Dalle sezioni del PCL
No alle misure governative sulle pensioni No al Governo Prodi-Padoa Schioppa
Volantino mcPCL Torino
17 Maggio 2007
Il Ministro Padoa-Schioppa, da sempre garante dei banchieri, l’ha detto con chiarezza: “Il mondo dell’impresa è il vero beneficiario di questa Finanziaria. Sommando la riduzione del cuneo fiscale, i crediti d’imposta e i fondi per la ricerca, la Finanziaria dirotta sulle aziende un terzo delle risorse destinate allo sviluppo. Non era mai accaduto nel passato.” da“La Repubblica”
Milioni di lavoratori sono penalizzati, colpiti dalle nuove tasse locali, dall’introduzione dei ticket sanitari, per non parlare dei memorandum sulle pensioni.
L’elevamento dell’età pensionabile e la revisione dei coefficienti rappresenta un duro colpo per i lavoratori e i disoccupati. E’ sempre più chiara l’intenzione del Governo di abbassare ulteriormente le pensioni pubbliche per favorire la grande Finanza attraverso la truffa del TFR nei fondi pensione, ove i cosiddetti fondi integrativi non sono altro che un ulteriore regalo ai poteri forti.
Un simile programma merita una risposta immediata da parte dei lavoratori con uno sciopero generale in grado di far capire al padronato, al governo con tutti quelli che lo sostengono, che i lavoratori non ci stanno: non basta far manifestare i pensionati (come fanno CGIL-CISL e UIL), occorre che i lavoratori in produzione facciano sentire tutto il loro peso.
Ma, siccome questi sacrifici sono varati da un governo di Centrosinistra, le nuove sinistre di governo (a partire dal PRC di Bertinotti-Giordano) e le burocrazie sindacali (a partire da Epifani) fanno la voce grossa a parole, ma non mobilitano i lavoratori verso lo sciopero generale per bloccare lo scalone o gli scalini, e chiedere con forza il ritorno delle pensioni al sistema retributivo a ripartizione e forti aumenti per i lavoratori in pensione.
E’ necessaria una svolta su contratti, pensioni, lavoro precario.
Organizziamo una risposta generale di lotta che affermi un punto di fondo: i lavoratori non sono più disposti a fare sacrifici per gl’industriali, i banchieri e i loro governi: basta con le morti sul lavoro!!!

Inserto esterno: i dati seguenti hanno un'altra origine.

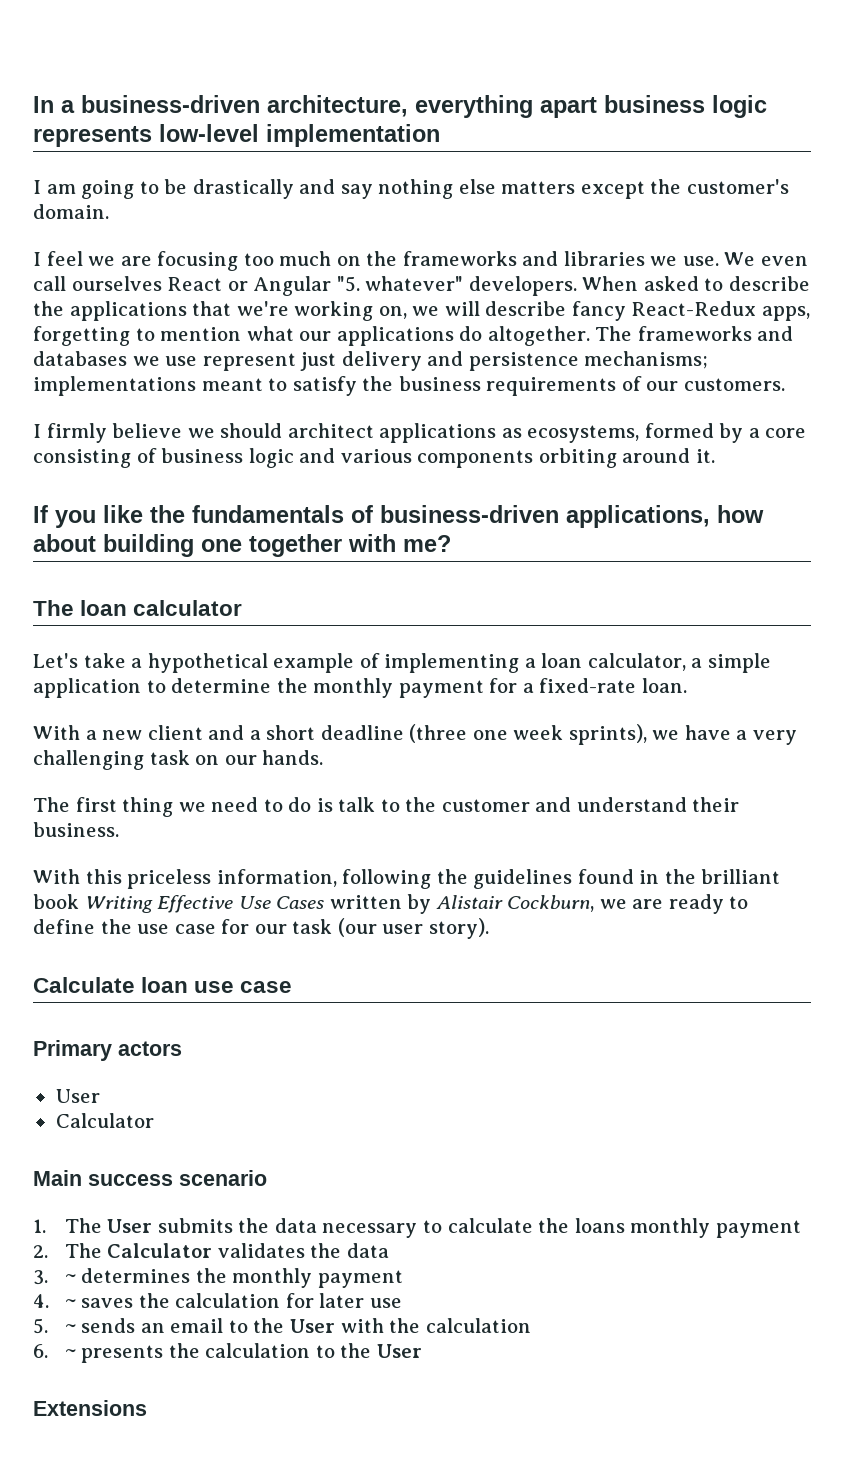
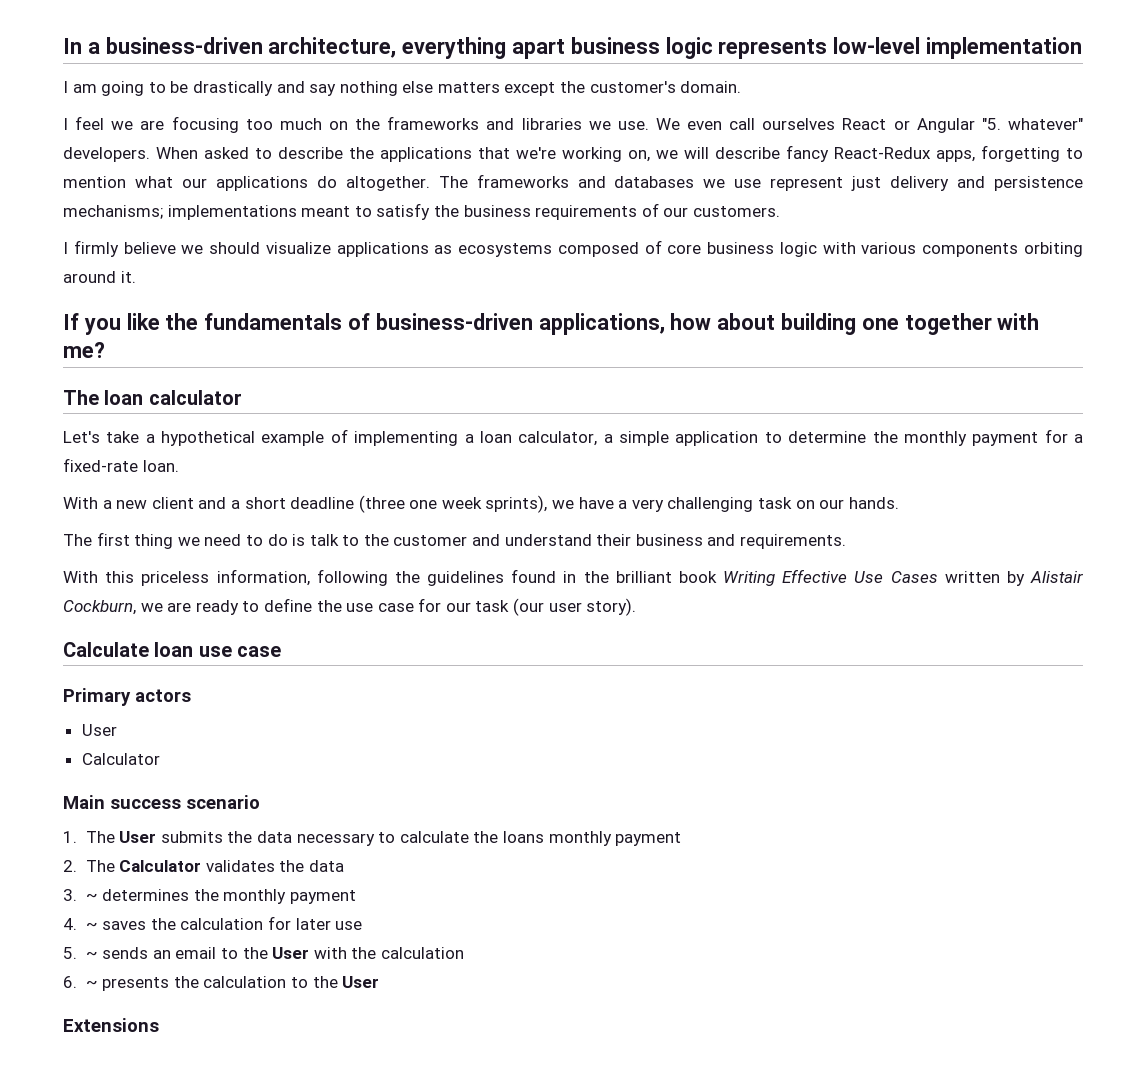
[287,423,374,438] architect -> [265,242,331,254] visualize
[527,423,807,443] [33,448,336,468] ecosystems, formed by a core consisting of business logic and -> [458,240,856,257] ecosystems composed of core business logic with
[33,822,119,837] business. -> [635,534,847,549] business and requirements.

Lo sciopero generale è l’unica risposta a questo governo, a questo padronato. Che i consigli di fabbrica, che le RSU si facciano interpreti delle necessità e dei malumori dei lavoratori organizzando fermate nei reparti e nelle fabbriche.
Imponiamo a CGIL-CISL e UIL la volontà dei lavoratori: si può tornare a vincere, si può ribaltare l’attuale situazione, ma è necessaria una nuova sinistra, una sinistra che rompa con gli interessi capitalistici, che stia fino in fondo dalla parte dei lavoratori.
Per uno sciopero generale in difesa dei contratti, delle pensioni e del salario.
Per l’unità dei lavoratori, organizziamo assemblee e fermate sul lavoro.